Emerge da factualidade provada -cfr pontos 38, 43 e 44 dos factos provados que o condomínio reconheceu, pelo menos, em 2010, a situação de degradação do interior da fracção da Autora, causada pelas infiltrações de águas pluviais provindas do terraço, onde efectuou obras de impermeabilização que não lograram, cumprir a finalidade, não sendo adequadas e eficazes na remoção do vício.5

O reconhecimento do direito constitui causa interruptiva da prescrição que traduz o reconhecimento como acto jurídico, declaração de ciência, verbal ou escrita, expressa ou resultante de factos concludentes, que inequivocamente o exprimem- artigo 325º do Código Civil.

Obiter dictum, a despeito da lei prever o início do prazo de prescrição independente do conhecimento da extensão integral dos danos pelo lesado, tendo em consideração a possibilidade de formular um pedido genérico de indemnização, tal pressuporá a verificação dos inerentes pressupostos.

Para dizer que não podendo ainda as consequências – dano e sua extensão total - do facto ilícito danoso ser determinadas de modo definitivo, é necessário estar-se perante uma situação em que se identifiquem danos futuros previsíveis, de acordo com a leitura conjugada do disposto nos artigos 471º-1-b), 564º-2, 565º e 569º, do Código Civil.

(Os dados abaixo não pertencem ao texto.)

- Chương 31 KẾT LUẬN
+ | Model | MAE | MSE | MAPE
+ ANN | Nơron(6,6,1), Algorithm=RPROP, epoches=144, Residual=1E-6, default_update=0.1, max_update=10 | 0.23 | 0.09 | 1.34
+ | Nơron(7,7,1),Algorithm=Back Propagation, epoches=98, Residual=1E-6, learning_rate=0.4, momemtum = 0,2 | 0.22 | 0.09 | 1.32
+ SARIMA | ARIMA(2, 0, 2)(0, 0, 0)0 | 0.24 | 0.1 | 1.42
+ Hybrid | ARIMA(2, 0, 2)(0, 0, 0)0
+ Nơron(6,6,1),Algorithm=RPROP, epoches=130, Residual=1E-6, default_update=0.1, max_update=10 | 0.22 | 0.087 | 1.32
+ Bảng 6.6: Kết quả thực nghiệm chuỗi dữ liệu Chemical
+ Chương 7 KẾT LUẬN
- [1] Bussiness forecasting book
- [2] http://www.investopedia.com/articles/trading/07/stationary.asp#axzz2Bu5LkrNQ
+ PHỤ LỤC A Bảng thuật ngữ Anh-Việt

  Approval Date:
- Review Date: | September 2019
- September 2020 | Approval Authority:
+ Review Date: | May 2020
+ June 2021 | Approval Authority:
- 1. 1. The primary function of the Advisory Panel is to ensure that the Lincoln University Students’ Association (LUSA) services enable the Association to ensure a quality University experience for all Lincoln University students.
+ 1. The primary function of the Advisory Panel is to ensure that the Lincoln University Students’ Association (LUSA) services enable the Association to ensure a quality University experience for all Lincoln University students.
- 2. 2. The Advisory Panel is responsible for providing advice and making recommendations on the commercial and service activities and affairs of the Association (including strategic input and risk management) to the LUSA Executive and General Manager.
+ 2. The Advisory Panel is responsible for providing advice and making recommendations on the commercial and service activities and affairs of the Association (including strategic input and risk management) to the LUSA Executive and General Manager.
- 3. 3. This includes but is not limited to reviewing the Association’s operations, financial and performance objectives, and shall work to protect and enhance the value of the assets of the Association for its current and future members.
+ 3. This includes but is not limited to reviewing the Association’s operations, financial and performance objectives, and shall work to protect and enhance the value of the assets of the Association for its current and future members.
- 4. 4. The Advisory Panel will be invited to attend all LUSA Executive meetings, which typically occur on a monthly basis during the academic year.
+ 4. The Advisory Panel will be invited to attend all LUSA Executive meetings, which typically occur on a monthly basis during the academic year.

Nessa outra perspectiva, resulta dos factos provados que o condomínio levou a cabo a impermeabilização do terraço em 2010.

Doravante, a constatação do efectivo benefício – resultado-estancar as infiltrações - pela natureza das coisas, teria de projetar-se no tempo futuro, pelo menos a passagem de uma época de inverno.

De resto, a factualidade apurada veio justamente a demonstrar que a ineficácia das obras realizadas pelo condomínio tornou-se evidente em 2012 e, inevitável a actuação da Autora.

Com apelo à lição de Vaz Serra, sobrevém um novo dano ao facto ilícito ou o dano revelado por ocasião da prática desse facto, “que parecia limitado, mostra-se mais tarde ter diferente amplitude; aqui, a prescrição só começa a correr, “relativamente a este outro dano, na data em que dele tem o prejudicado conhecimento”, porquanto o lesado está impossibilitado de determinar ou prever a totalidade dos danos. 6

Conclui-se, pois, sem dúvida residual, que a Autora está em tempo ao exercer por via da acção o direito de indemnização pelos danos em causa, na parte que logrou provar, verificado também o correspondente nexo causal entre aqueles e a actuação ilícita dos Réus por omissão ou acção eficaz.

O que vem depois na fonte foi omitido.